### Supplied records
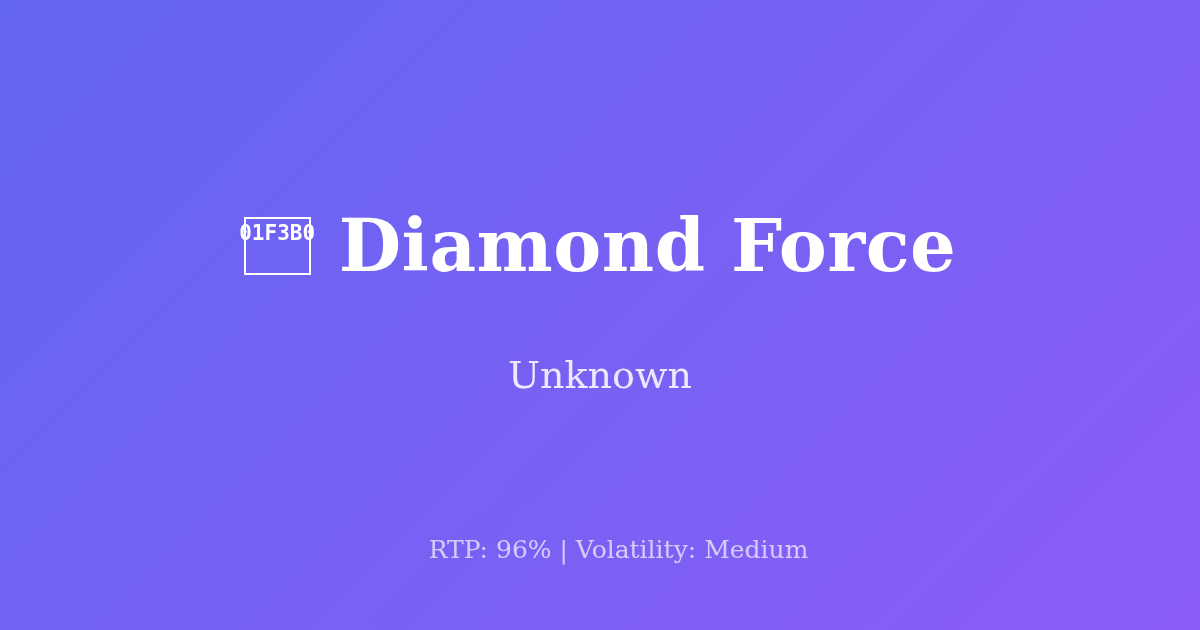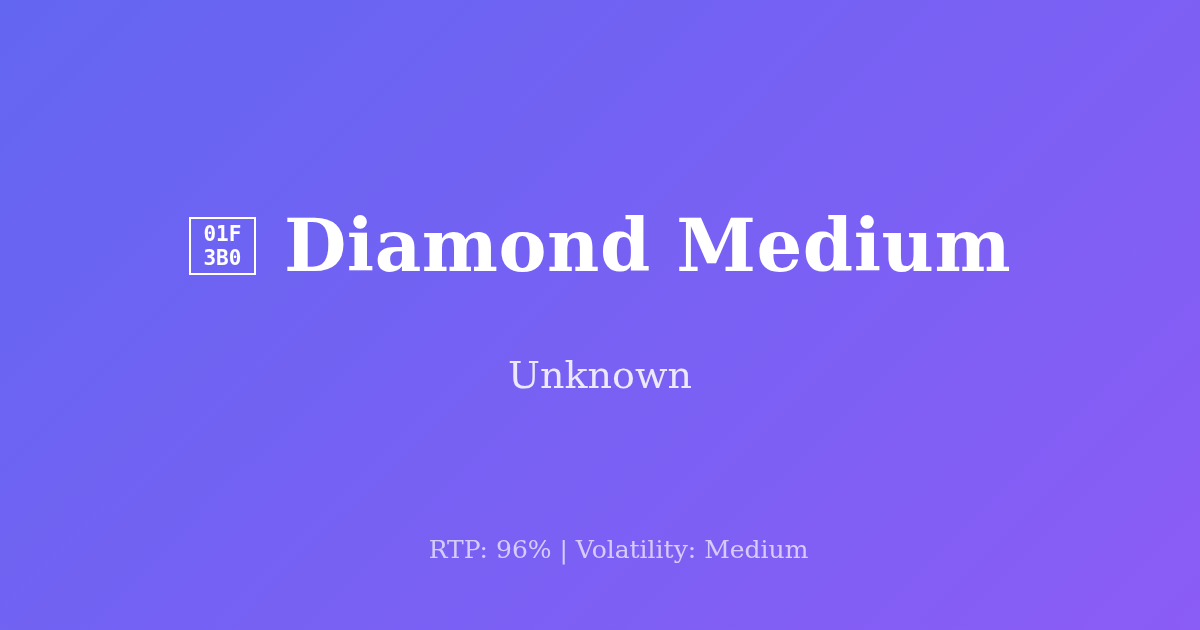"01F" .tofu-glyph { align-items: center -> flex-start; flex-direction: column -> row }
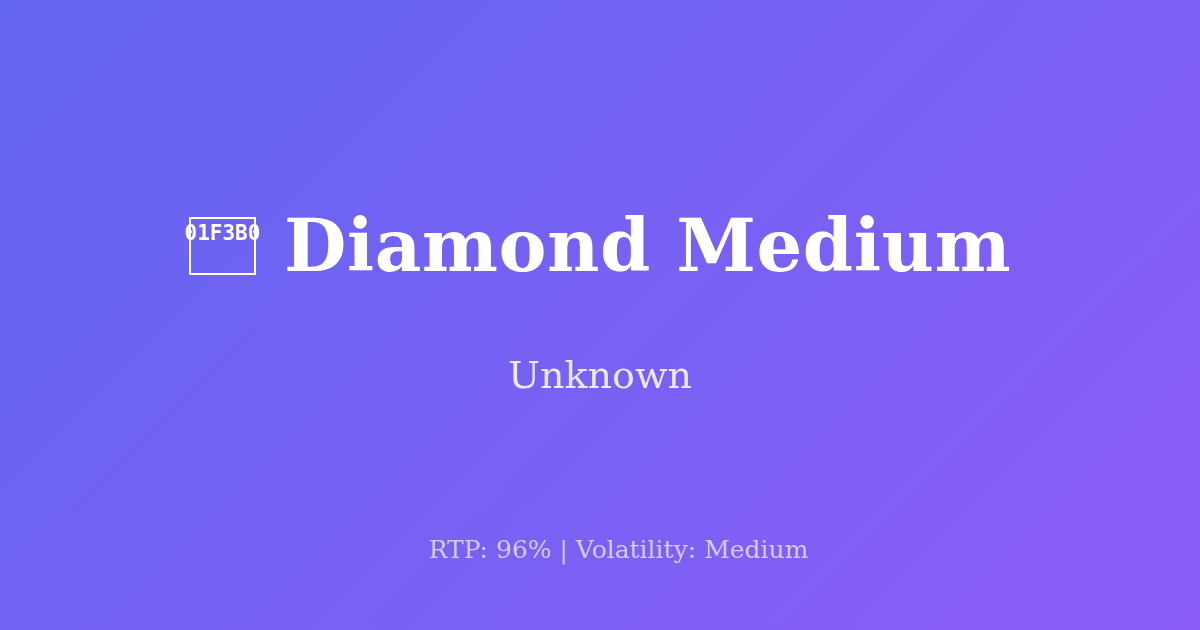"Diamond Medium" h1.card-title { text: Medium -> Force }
######
### Supplied records
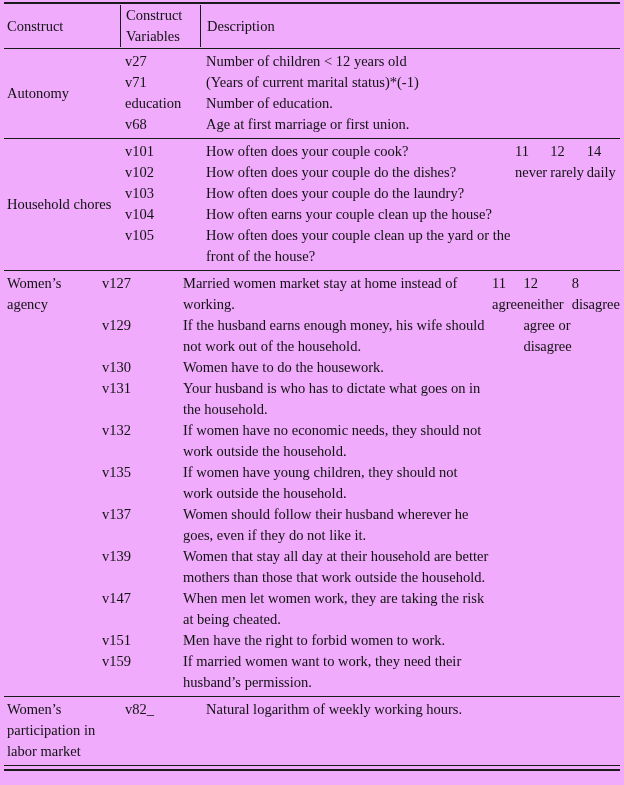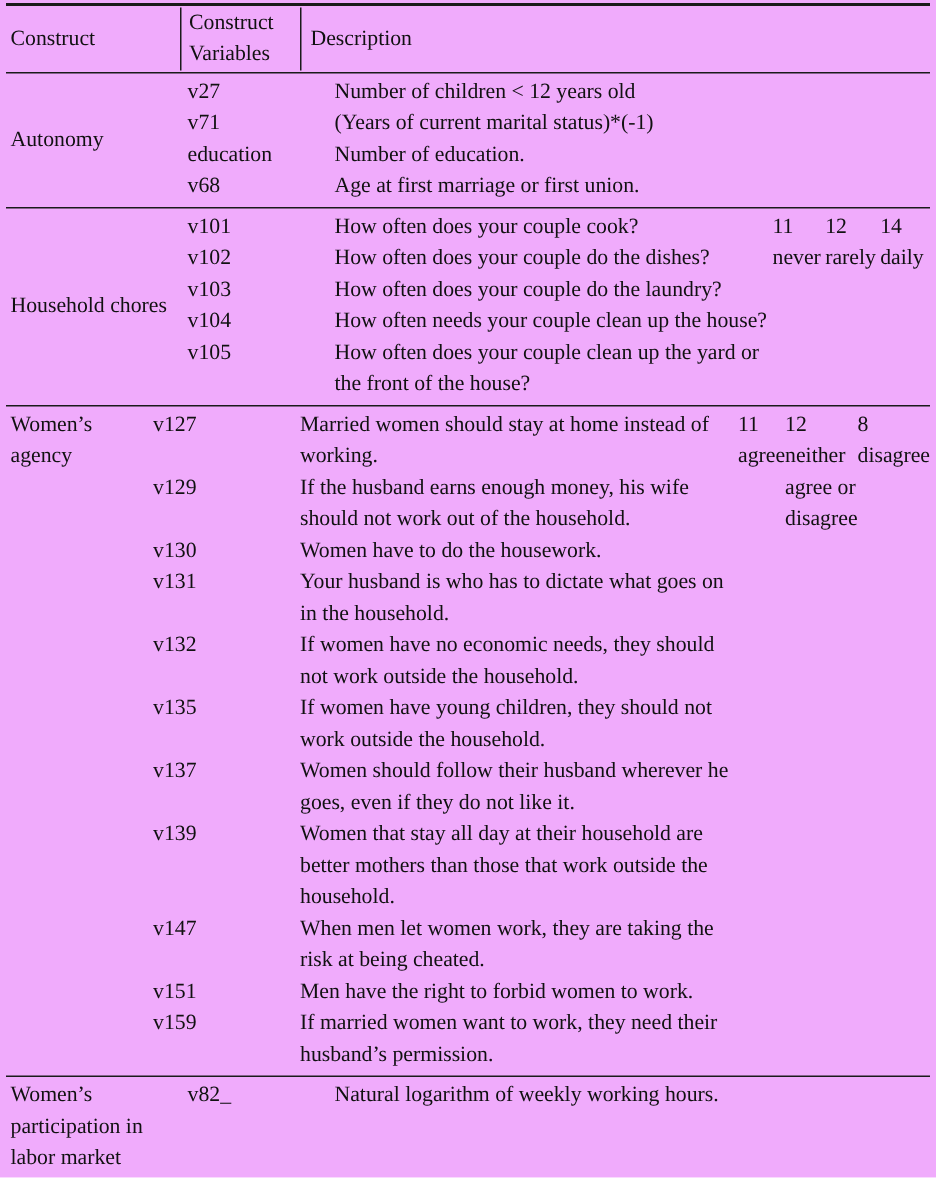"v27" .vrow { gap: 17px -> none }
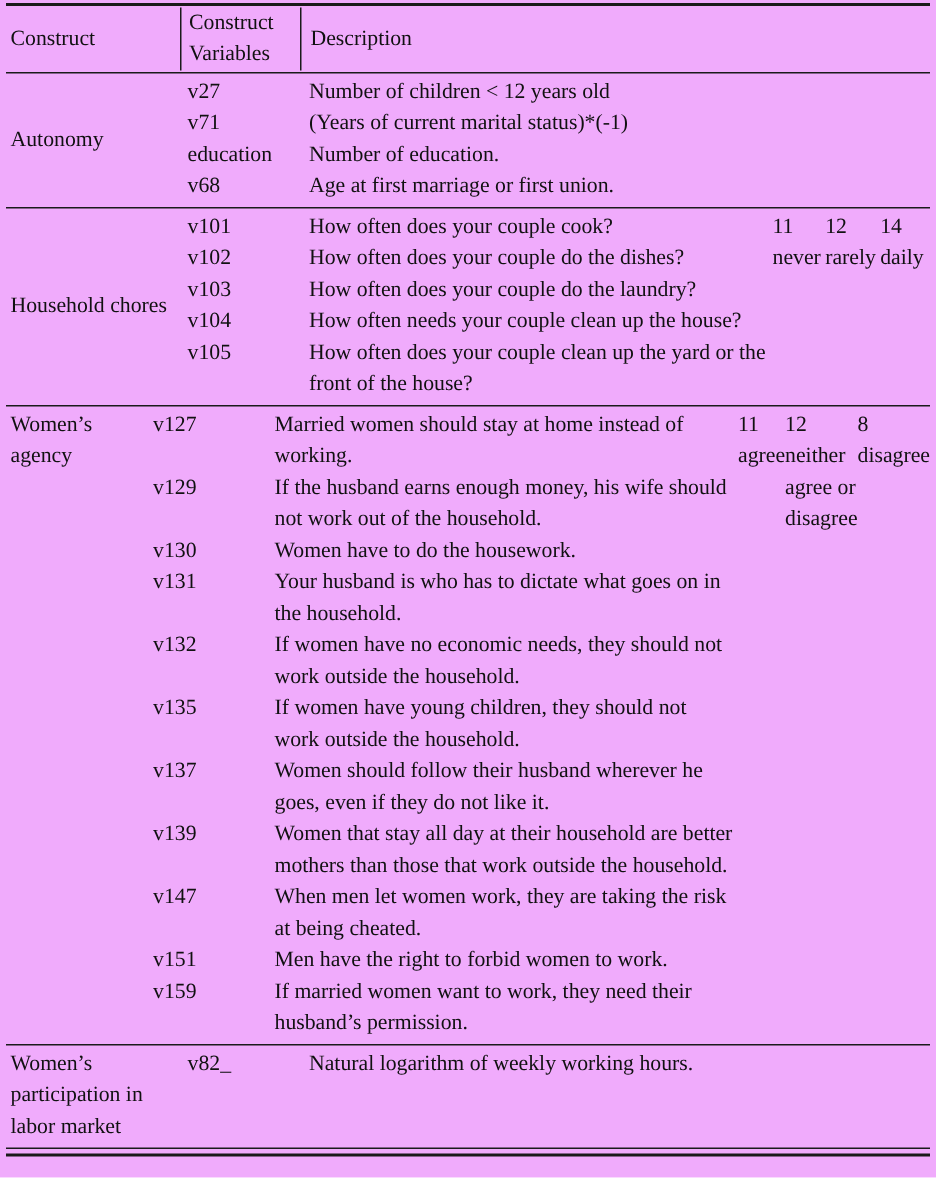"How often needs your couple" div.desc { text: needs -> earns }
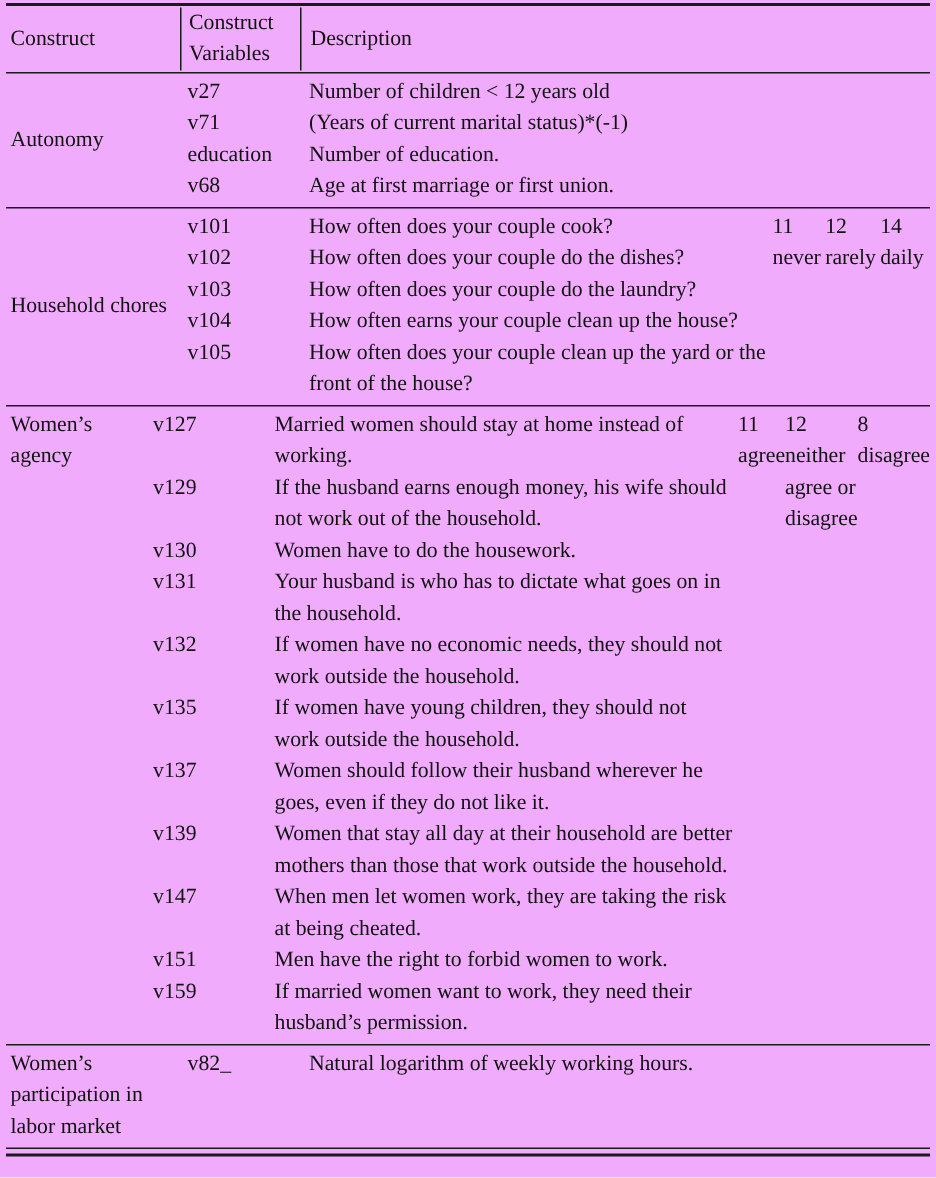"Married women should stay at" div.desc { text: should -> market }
######
Using the data above, copy exactly the lines from the one containing "align-items: center ->" to the one containing "text: Medium ->", inclusive. Exclude the pictures.

▶ **Output of the task**
"01F" .tofu-glyph { align-items: center -> flex-start; flex-direction: column -> row }
"Diamond Medium" h1.card-title { text: Medium -> Force }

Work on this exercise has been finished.